[Task input — start]

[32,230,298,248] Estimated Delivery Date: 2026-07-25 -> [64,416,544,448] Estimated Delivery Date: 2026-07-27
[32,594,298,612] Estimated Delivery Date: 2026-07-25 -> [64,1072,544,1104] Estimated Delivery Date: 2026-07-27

[Task input — finish]
[Task input — start]

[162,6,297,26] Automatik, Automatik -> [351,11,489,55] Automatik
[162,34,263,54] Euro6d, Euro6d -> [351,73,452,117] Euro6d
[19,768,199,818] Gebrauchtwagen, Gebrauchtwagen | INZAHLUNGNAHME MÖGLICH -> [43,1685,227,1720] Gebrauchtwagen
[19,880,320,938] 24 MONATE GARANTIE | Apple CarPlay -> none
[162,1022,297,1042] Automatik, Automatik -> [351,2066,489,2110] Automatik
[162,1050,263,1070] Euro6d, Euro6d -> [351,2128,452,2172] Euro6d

[Task input — finish]

▶ Exercise: Leave out every line above except those from the line with "[32,230,298,248] Estimated Delivery" up to and including the line with "[32,594,298,612] Estimated Delivery", and copy those exactly.

▶ Output:
[32,230,298,248] Estimated Delivery Date: 2026-07-25 -> [64,416,544,448] Estimated Delivery Date: 2026-07-27
[32,594,298,612] Estimated Delivery Date: 2026-07-25 -> [64,1072,544,1104] Estimated Delivery Date: 2026-07-27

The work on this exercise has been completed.